Basic Manhattan Plot
We’ll use the manhattan
function in this package to create a Manhattan plot. I’ve given you the basic structure of this command below. Fill in the blanks.
manhattan(___, # name of the dataset storing your results
chr = "___", # name of the column in your dataset with the chromosome number
bp = "___", # name of column storing the physical (base pair) position of the SNP
p = "___", # name of the column storing the association test p-values
snp = "___", # name of the column storing the SNP names (rs###)
ylim = c(0, 10) # sets the y-axis limits
)
Error in parse(text = input): <text>:1:12: unexpected input
1: manhattan(__
^
Do you notice any peaks on this Manhattan plot? Where are they located? Does that make sense, given what we know about the “truth” in this simulated scenario? Discuss.
YOUR ANSWER HERE
Going Deeper
The plot we created above is pretty basic. I want you to customize this a bit further! Your task: explore the qqman
documentation to learn more about how the manhattan
function works and the ways in which you can customize your visualization.

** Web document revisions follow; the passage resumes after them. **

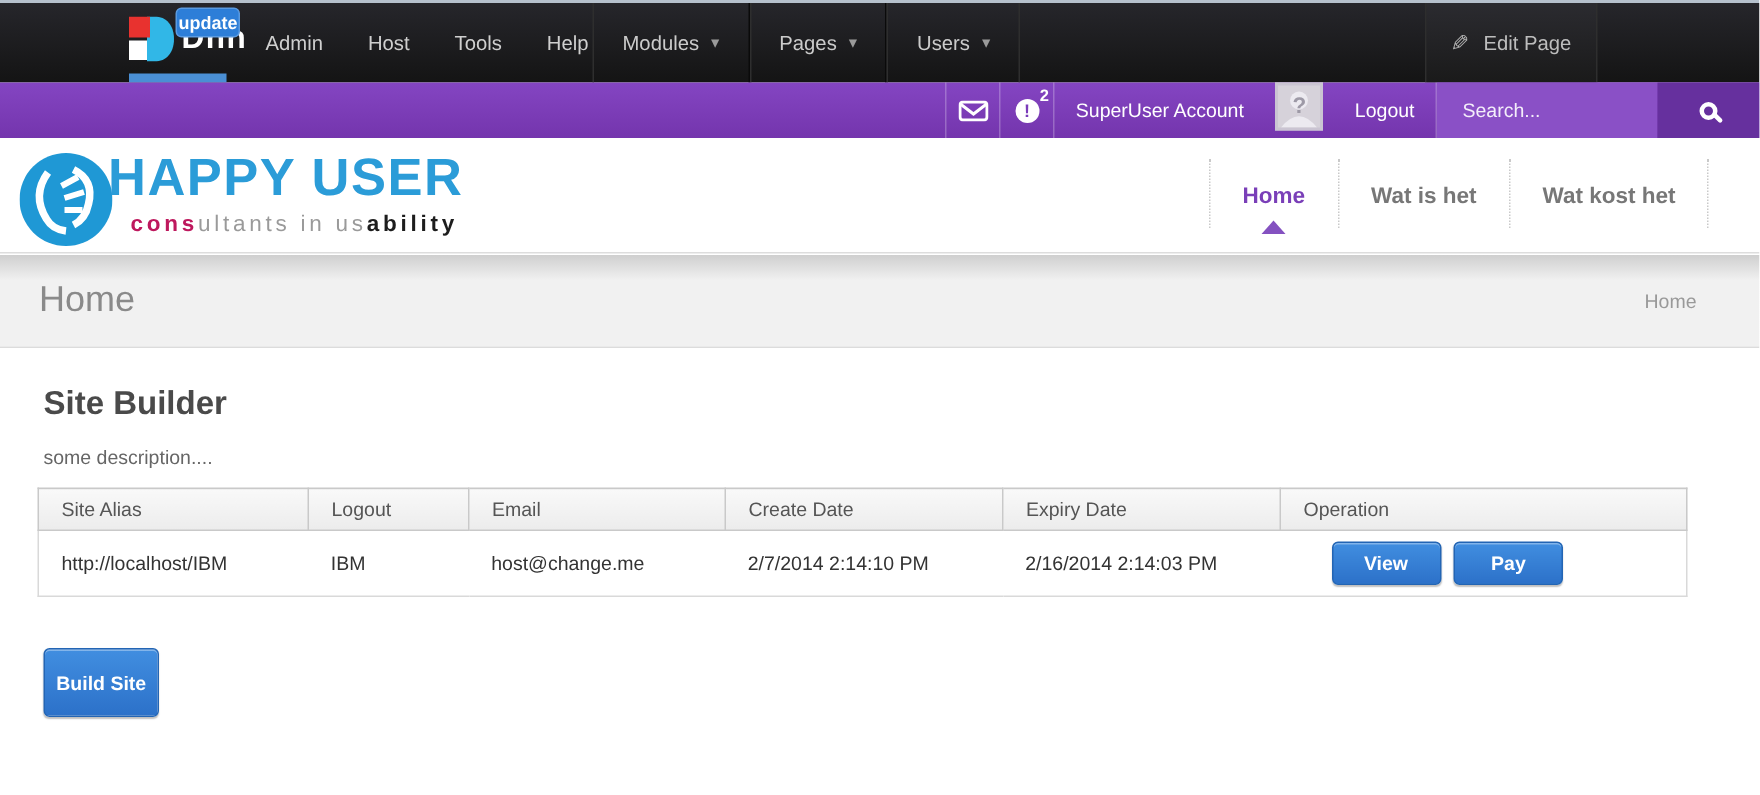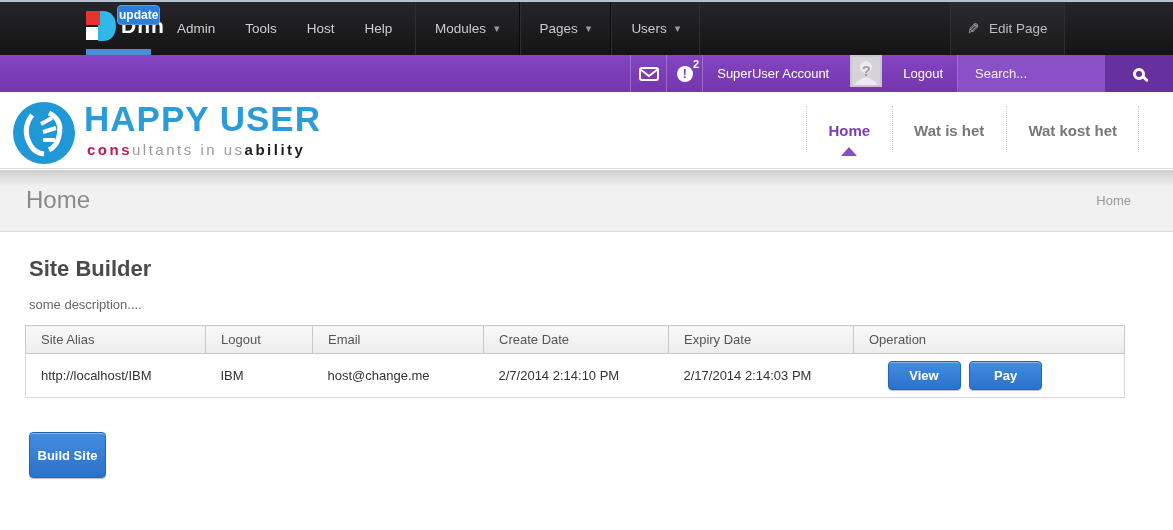--- a/index.html
+++ b/index.html
@@ -123,8 +123,8 @@
 
   <div class="admin-menu">
     <span class="menu-item">Admin</span>
+    <span class="menu-item">Host</span>
     <span class="menu-item">Tools</span>
-    <span class="menu-item">Host</span>
     <span class="menu-item">Help</span>
   </div>
 

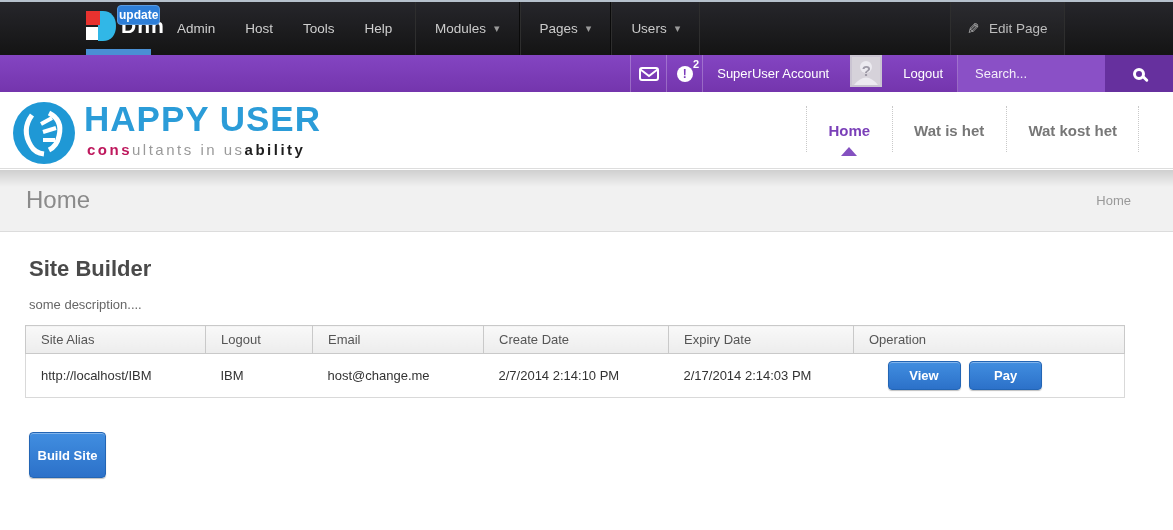--- a/index.html
+++ b/index.html
@@ -21,7 +21,7 @@
   .logo-underline{position:absolute;left:86px;top:47px;width:65px;height:6px;background:#4a8fd4;}
   .admin-menu{position:absolute;left:162px;top:0;height:53px;display:flex;}
   .menu-item{line-height:53px;padding:0 15px;font-size:13.5px;color:#cfcfcf;cursor:pointer;}
-  .dd-group{position:absolute;left:415px;top:0;height:37px;display:flex;}
+  .dd-group{position:absolute;left:395px;top:0;height:37px;display:flex;}
   .dd-item{display:flex;align-items:center;gap:8px;height:53px;padding:0 19px;
     border-left:1px solid #2e2e2e;border-right:1px solid #0a0a0a;
     color:#cbcbcb;font-size:13.5px;cursor:pointer;}

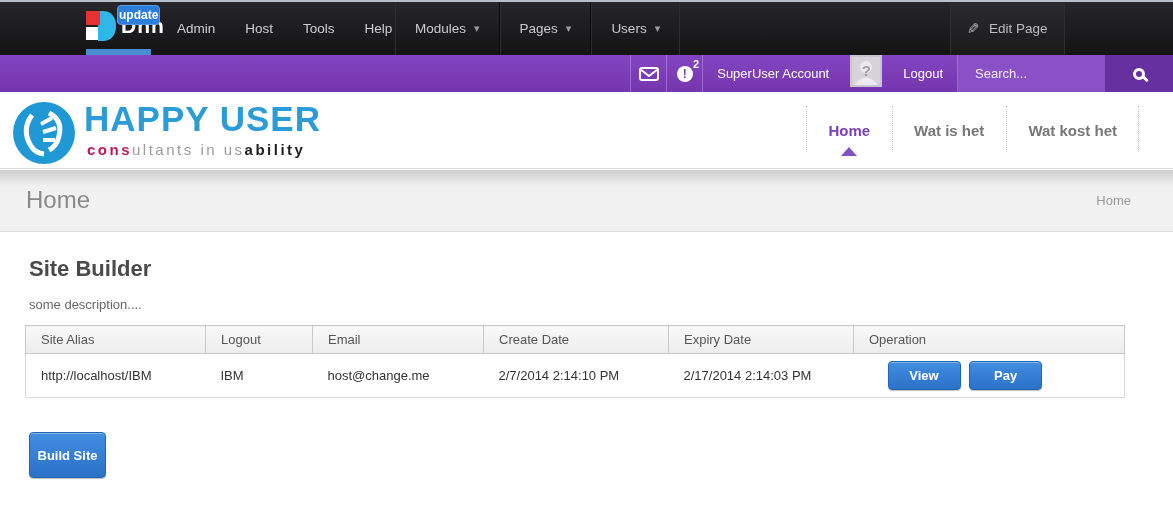--- a/index.html
+++ b/index.html
@@ -62,7 +62,7 @@
   .siteheader{position:absolute;top:92px;left:0;right:0;height:77px;background:#fff;
     border-bottom:1px solid #ddd;}
   .hu-logo{position:absolute;left:13px;top:10px;cursor:pointer;}
-  .hu-title{position:absolute;left:84px;top:7px;font-size:35px;font-weight:bold;
+  .hu-title{position:absolute;left:72px;top:7px;font-size:35px;font-weight:bold;
     color:#2b9cd8;letter-spacing:1px;}
   .hu-tagline{position:absolute;left:87px;top:49px;font-size:15px;letter-spacing:2.5px;color:#9a9a9a;}
   .tag-lead{color:#be185d;font-weight:bold;}

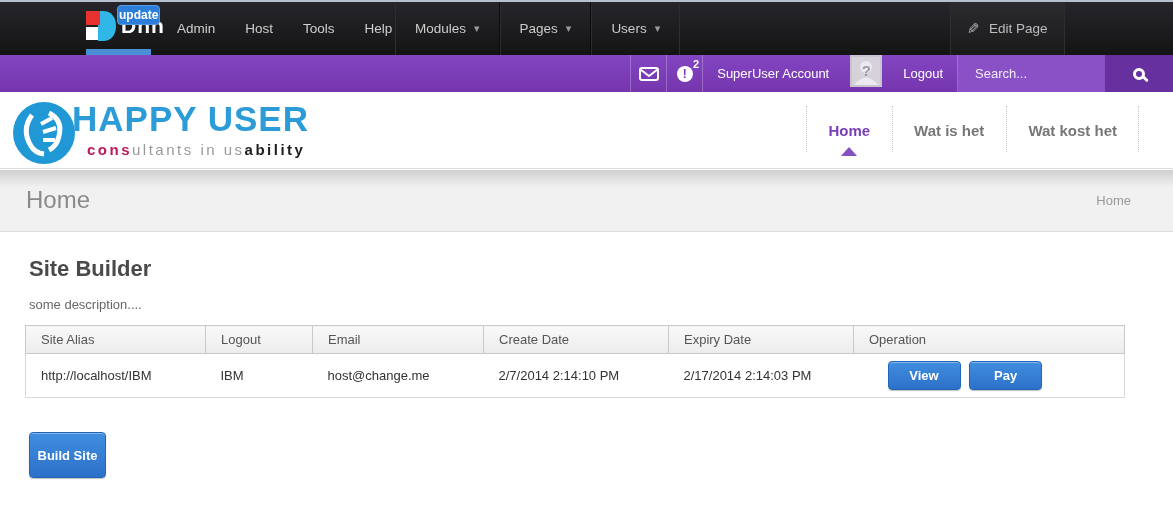--- a/index.html
+++ b/index.html
@@ -240,7 +240,7 @@
         <td>IBM</td>
         <td>host@change.me</td>
         <td>2/7/2014 2:14:10 PM</td>
-        <td>2/17/2014 2:14:03 PM</td>
+        <td>2/16/2014 2:14:03 PM</td>
         <td>
           <span class="op-wrap">
             <button class="btn btn-op">View</button>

When you’re learning how to use a new R package, one helpful resource can be the package vignettes. Run the code chunk below to see a list of all vignettes available for the qqman
package:
# view list of vignettes
vignette(package = 'qqman')
To read a particular vignette, fill in the blanks in the code chunk below with the name of the vignette:
# view specific vignette
vignette("___", package = "qqman")
After reading this vignette, make at least one modification to the Manhattan plot code you ran above:
# your code here
Describe the change that you made and anything you learned from your updated visualization here:
YOUR ANSWER HERE
(OPTIONAL): Take this customization challenge one step further. Try to recreate the Manhattan plot above using ggplot
!
Part 7 (OPTIONAL): QQ Plots
We saw the “man” part of the qqman
package above (creating manhattan plots). The “qq” part of the qqman
package refers to its ability to create Q-Q plots, a common diagnostic tool for genome-wide association studies.
Explore the qqman
documentation to learn how to create a QQ plot.
Then, make one using the results of our genome-wide analysis.